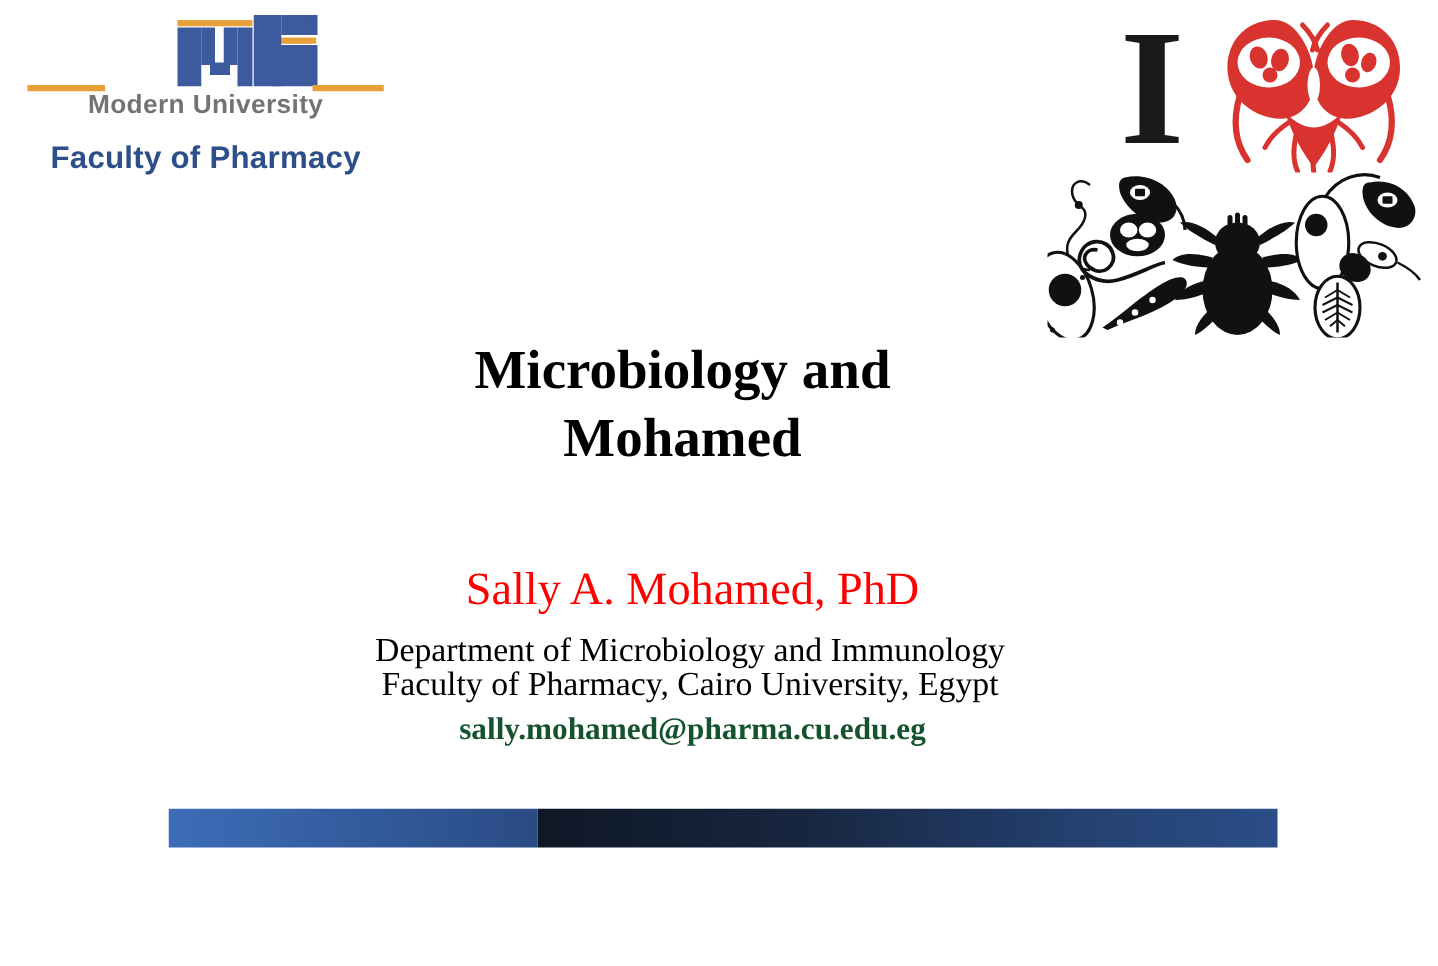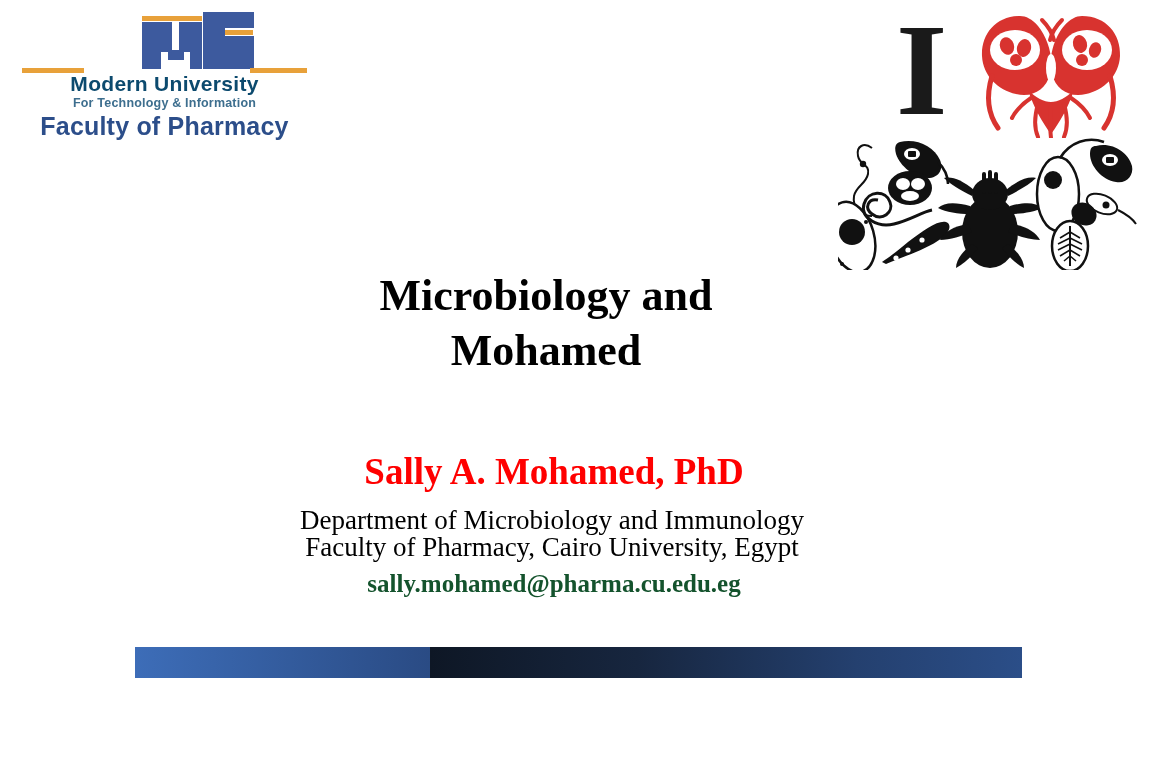--- a/index.html
+++ b/index.html
@@ -51,21 +51,21 @@
     left: 0;
     width: 285px;
     text-align: center;
     font-family: "Liberation Sans", sans-serif;
     white-space: nowrap;
   }
   .mti-line1 {
     top: 60px;
     font-size: 21px;
     font-weight: bold;
-    color: #0c4a6e;
+    color: #737373;
     letter-spacing: 0.3px;
   }
   .mti-line2 {
     top: 84px;
     font-size: 12.5px;
     font-weight: bold;
     color: #3D6E8E;
     letter-spacing: 0.2px;
   }
   .mti-line3 {
@@ -120,21 +120,21 @@
   }
 
   
   .author {
     position: absolute;
     left: 0;
     top: 452px;
     width: 1108px;
     text-align: center;
     font-family: "Liberation Serif", serif;
-    font-weight: bold;
+    font-weight: normal;
     font-size: 37px;
     line-height: 1.1;
     color: #FF0000;
   }
   .affil {
     position: absolute;
     left: 0;
     width: 1104px;
     text-align: center;
     font-family: "Liberation Serif", serif;
@@ -199,21 +199,20 @@
       <div class="mti-blue" style="left:143px; top:0px;  width:29px; height:16px;"></div>
       <div class="mti-blue" style="left:136px; top:24px; width:36px; height:33px;"></div>
 
       <div class="mti-blue" style="left:150px; top:0px;  width:15px; height:10px;"></div>
     </div>
 
     <div class="mti-rule wide-left"></div>
     <div class="mti-rule wide-right"></div>
 
     <div class="mti-sub mti-line1">Modern University</div>
-    <div class="mti-sub mti-line2">For Technology &amp; Information</div>
     <div class="mti-sub mti-line3">Faculty of Pharmacy</div>
   </div>
 
   <div class="para-art">
 
     <div class="iletter">I</div>
 
     <svg class="heart-svg" width="150" height="128" viewBox="0 0 150 128">
       <g fill="#D8332F">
|---|
**Exercise aim:**
Everything from the first line of the entries through the line containing "color: #3D6E8E;" is to be transcribed exactly; the pictures are not.

**Problem solution:**
--- a/index.html
+++ b/index.html
@@ -51,21 +51,21 @@
     left: 0;
     width: 285px;
     text-align: center;
     font-family: "Liberation Sans", sans-serif;
     white-space: nowrap;
   }
   .mti-line1 {
     top: 60px;
     font-size: 21px;
     font-weight: bold;
-    color: #0c4a6e;
+    color: #737373;
     letter-spacing: 0.3px;
   }
   .mti-line2 {
     top: 84px;
     font-size: 12.5px;
     font-weight: bold;
     color: #3D6E8E;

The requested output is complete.